The mean minimizes the sum of squares

Load packages

library(tidyverse)

Properties of the arithmetic mean

The stuff presented here is far from new, that’s all well-known and basic. See here for a source.

The arithmetic mean has a number of properties …

Residuals cancel out

… such as that the residuals cancel out, i.e, the sum of the deviations from the mean (the residuals) sum up to zero:

\[\sum (x_i - \bar{x}) = \sum x_i - \sum \bar{x} = n \cdot \bar{x} - n \cdot \bar{x} = 0\]

The sum of the squared residuals is a minimum

Take all residuals, square them, then sum them up.
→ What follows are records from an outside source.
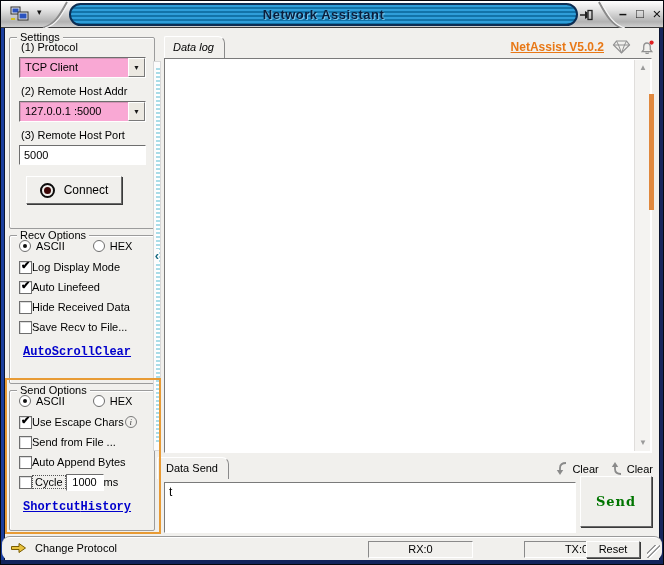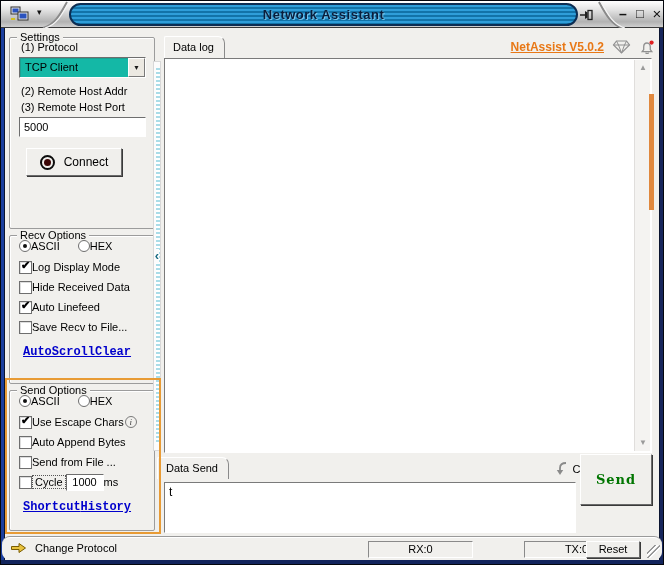--- a/index.html
+++ b/index.html
@@ -127,7 +127,7 @@
     border-top-color:#fff; border-left-color:#fff; border-radius:2px 7px 0 0;
     line-height:21px; z-index:3;
   }
-  .tab-datalog { left:163px; top:35px; }
+  .tab-datalog { left:163px; top:35px;font-style:italic; }
   .tab-datasend{ left:156px; top:456px;text-align:right; }
 
   .version-area { position:absolute; left:480px; top:36px; width:175px; height:20px;

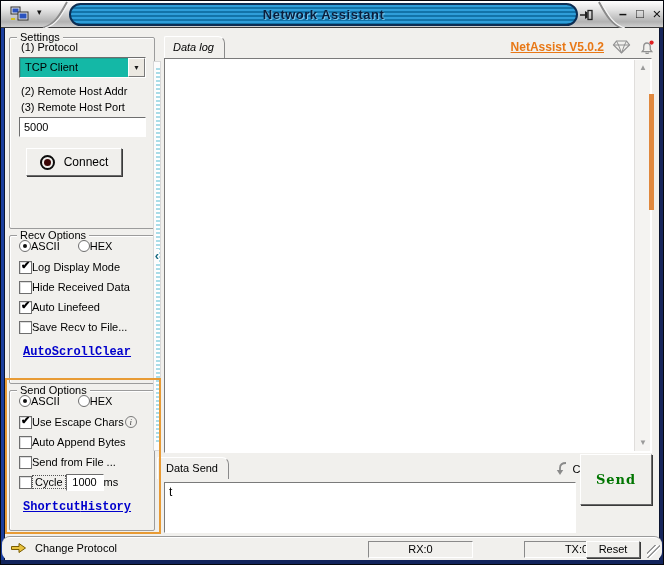--- a/index.html
+++ b/index.html
@@ -58,7 +58,7 @@
 
   .fld-label { font-size:11px; color:#000; margin:3px 0 4px 2px; }
   .combo {
-    display:flex; width:127px; height:21px; background:#14b8a6;
+    display:flex; width:127px; height:21px; background:#f9a8d4;
     border:1px solid #6e6e6e; border-bottom-color:#fff; border-right-color:#fff;
     box-shadow:inset 1px 1px 0 #40404033; margin-bottom:7px;
   }

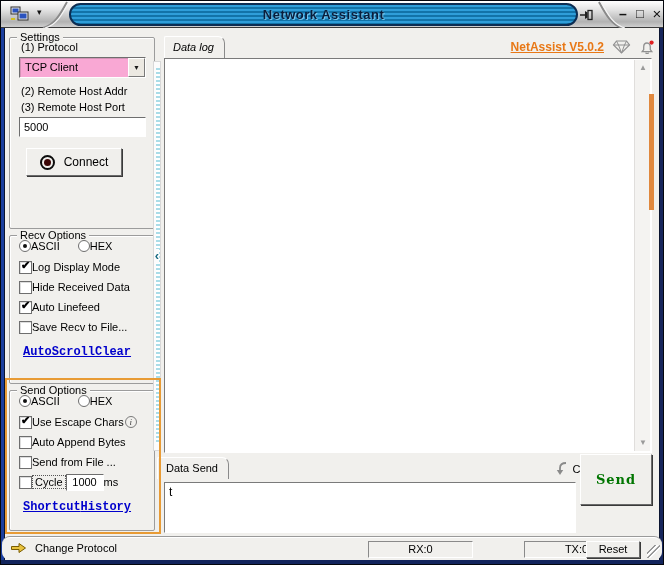--- a/index.html
+++ b/index.html
@@ -233,6 +233,10 @@
         <span class="combo-btn">▼</span>
       </div>
       <div class="fld-label">(2) Remote Host Addr</div>
+      <div class="combo">
+        <span class="combo-value">127.0.0.1 :5000</span>
+        <span class="combo-btn">▼</span>
+      </div>
       <div class="fld-label">(3) Remote Host Port</div>
       <input class="text-input" value="5000" style="">
       <div class="btn3d connect-btn">

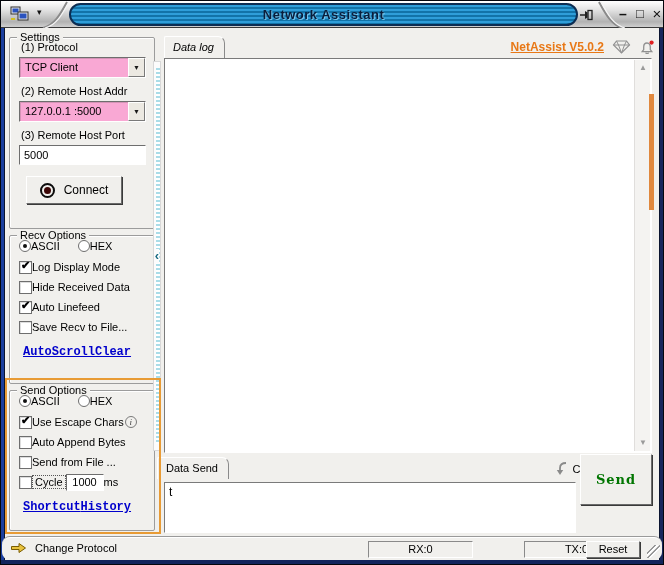--- a/index.html
+++ b/index.html
@@ -87,7 +87,7 @@
 
   
   .opt-row { display:flex; align-items:center; height:20px; font-size:11px; color:#000; }
-  .radio-row { margin-bottom:1px; }
+  .radio-row { gap:5px; margin-bottom:1px; }
   .radio { position:relative; width:12px; height:12px; border:1px solid #6e6e6e; border-radius:50%; background:#fff; }
   .radio.sel::after { content:""; position:absolute; inset:3px; background:#111; border-radius:50%; }
   .radio-gap { width:18px; }

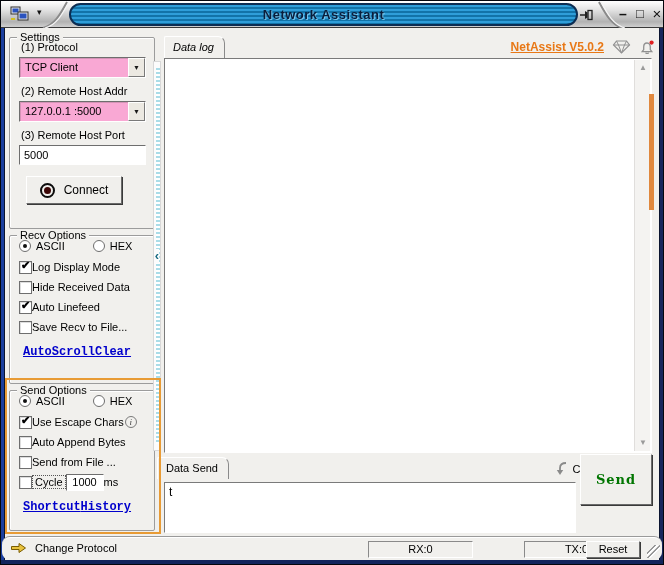--- a/index.html
+++ b/index.html
@@ -261,12 +261,12 @@
         <span>Log Display Mode</span>
       </div>
       <div class="opt-row">
-        <span class="cb"></span>
-        <span>Hide Received Data</span>
-      </div>
-      <div class="opt-row">
         <span class="cb checked"></span>
         <span>Auto Linefeed</span>
+      </div>
+      <div class="opt-row">
+        <span class="cb"></span>
+        <span>Hide Received Data</span>
       </div>
       <div class="opt-row">
         <span class="cb"></span>

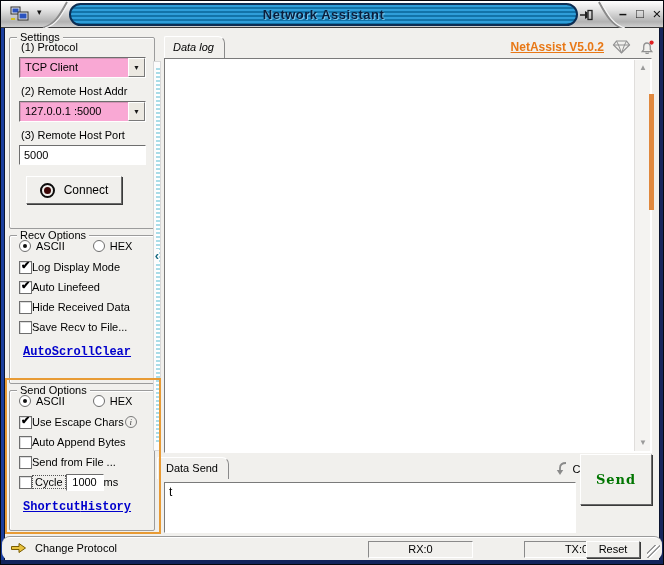--- a/index.html
+++ b/index.html
@@ -296,11 +296,11 @@
       </div>
       <div class="opt-row">
         <span class="cb"></span>
+        <span>Send from File ...</span>
+      </div>
+      <div class="opt-row">
+        <span class="cb"></span>
         <span>Auto Append Bytes</span>
-      </div>
-      <div class="opt-row">
-        <span class="cb"></span>
-        <span>Send from File ...</span>
       </div>
       <div class="opt-row">
         <span class="cb"></span>

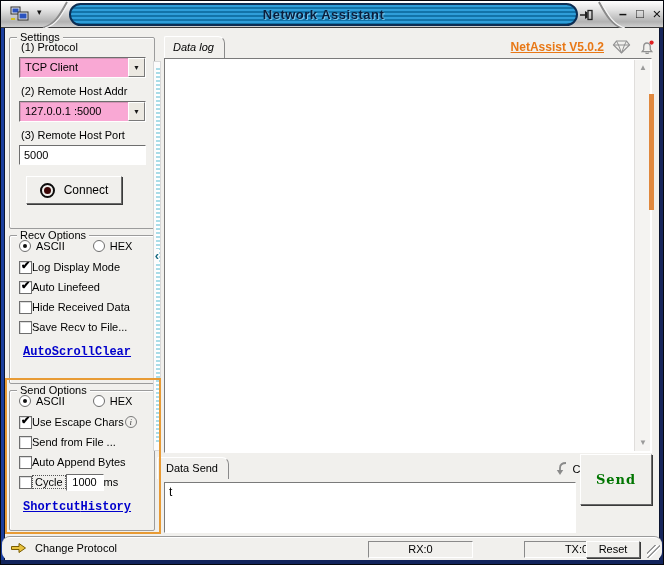--- a/index.html
+++ b/index.html
@@ -156,7 +156,7 @@
     font-size:12px; padding:2px 4px; color:#000;
   }
   .send-btn {
-    position:absolute; left:579px; top:453px; width:72px; height:51px;
+    position:absolute; left:579px; top:475px; width:72px; height:51px;
     display:flex; align-items:center; justify-content:center;
     font-family:"DejaVu Serif", serif; font-size:13px; font-weight:bold;
     color:#007500; letter-spacing:1px;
The resulting number will be the smallest number with respect to all alternative values to the mean (such as the median or some arbitrary number).
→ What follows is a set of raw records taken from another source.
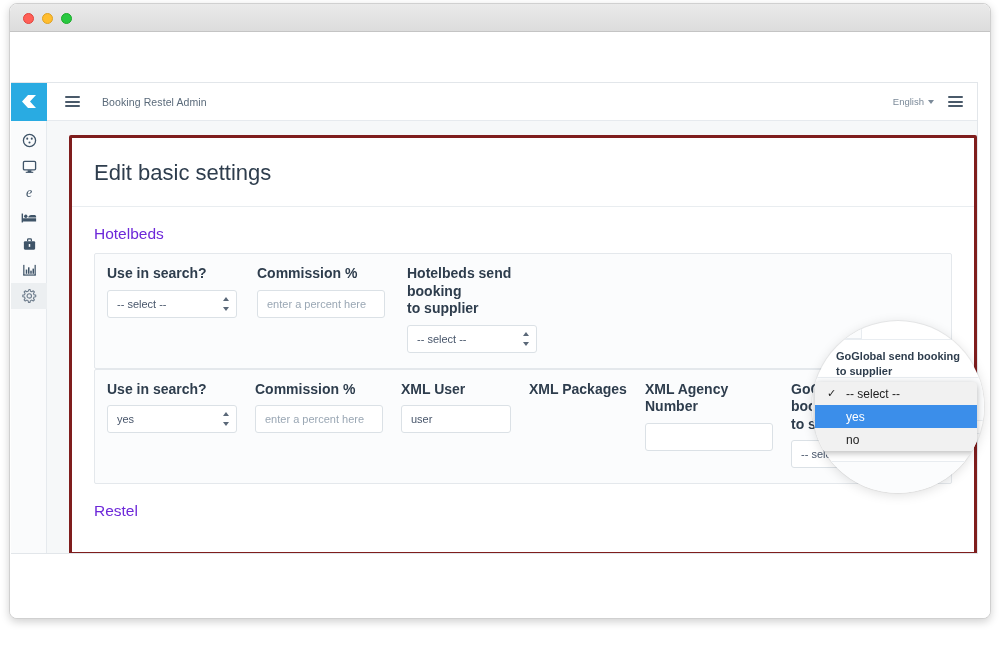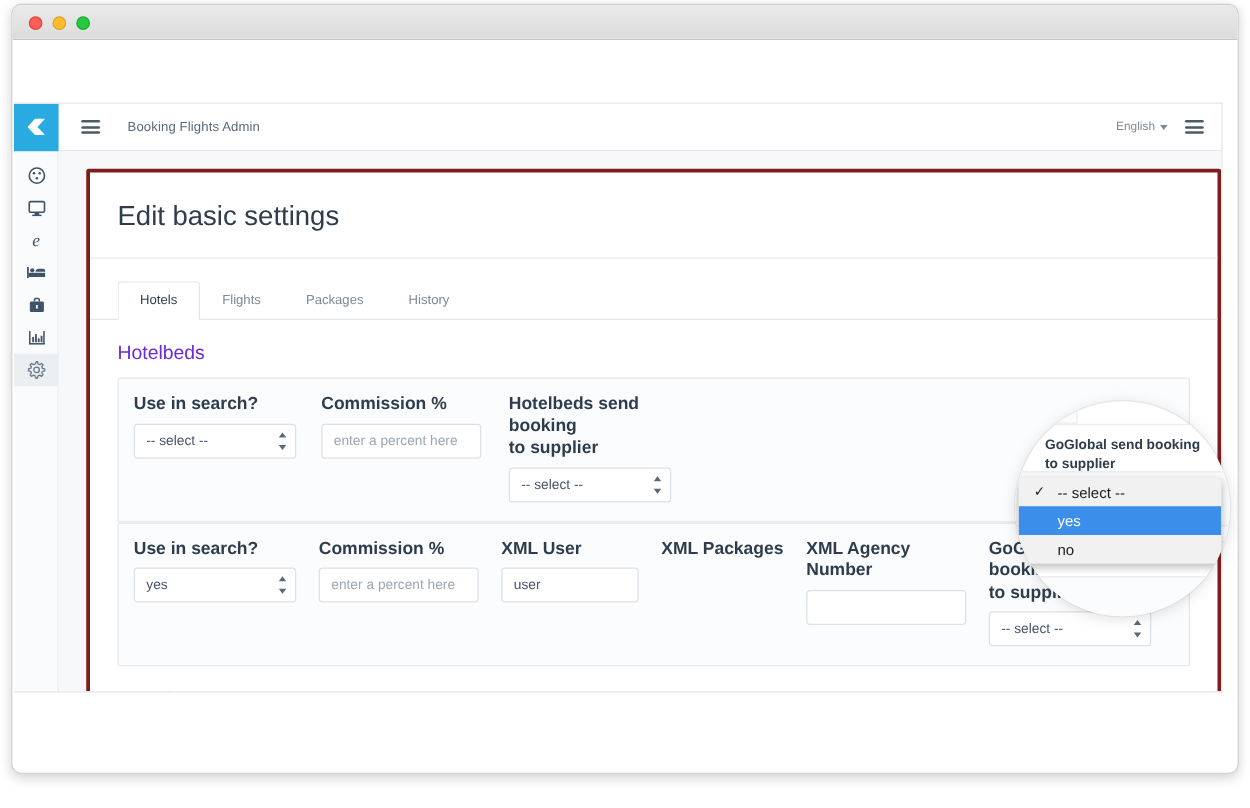--- a/index.html
+++ b/index.html
@@ -360,7 +360,7 @@
             <span></span>
             <span></span>
         </div>
-        <div class="brand-title">Booking Flights Admin</div>
+        <div class="brand-title">Booking Restel Admin</div>
         <div class="nav-right">
           <div class="lang">
             <span>English</span>

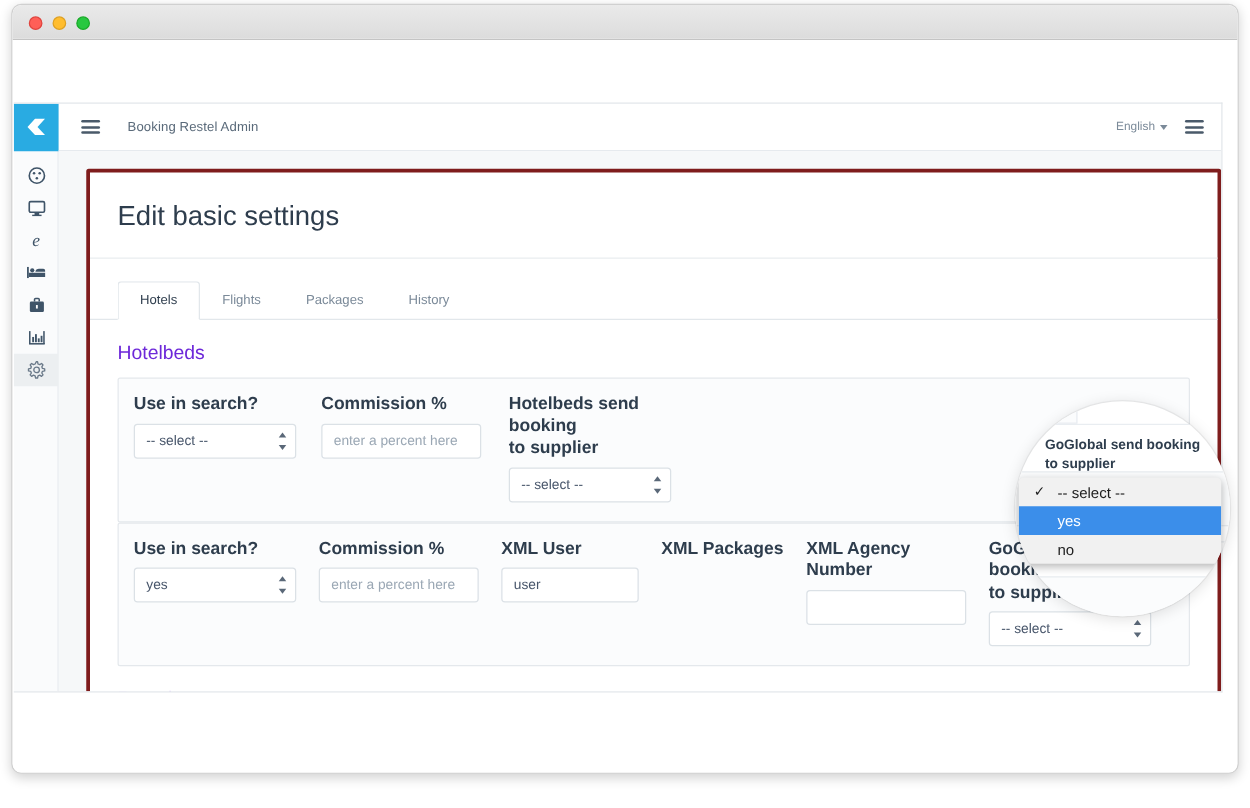--- a/index.html
+++ b/index.html
@@ -379,12 +379,6 @@
 
           <div class="page-title">Edit basic settings</div>
 
-          <div class="tabs">
-            <div class="tab active">Hotels</div>
-            <div class="tab">Flights</div>
-            <div class="tab">Packages</div>
-            <div class="tab">History</div>
-          </div>
 
           <div class="section">
             <div class="section-title">Hotelbeds</div>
Suppose we would like to know which number \(a\) will minimize the residuals:

\[\text{min}_a : \qquad f(x) = \sum (x_i - a)^2\]

Multiply out the binomial formula:

\[= \sum (x_i^2 - a x_i + a^2)\]

Unlock the sum:

\[ = \sum x_i^2 - \sum 2ax_i + \sum a^2\]

Pull the constant in front of the sum and simplify the last sum:

\[= \sum x_i^2 - 2a\sum x_i + n a^2\]

To find a minimum, differentiate with respect to a:

\[f'(x)= 0 - 2\cdot1 \sum x_i + 2na\]

Set to zero:

\[f'(x) = - 2\cdot1 \sum x_i + 2na = 0\]

Solve for \(a\):

\[a = \frac{\sum x_i}{n}\]

And that’s the mean of the values.

Since \(f''(x) = 2n > 0\), we have a minimum.

Done. 😄.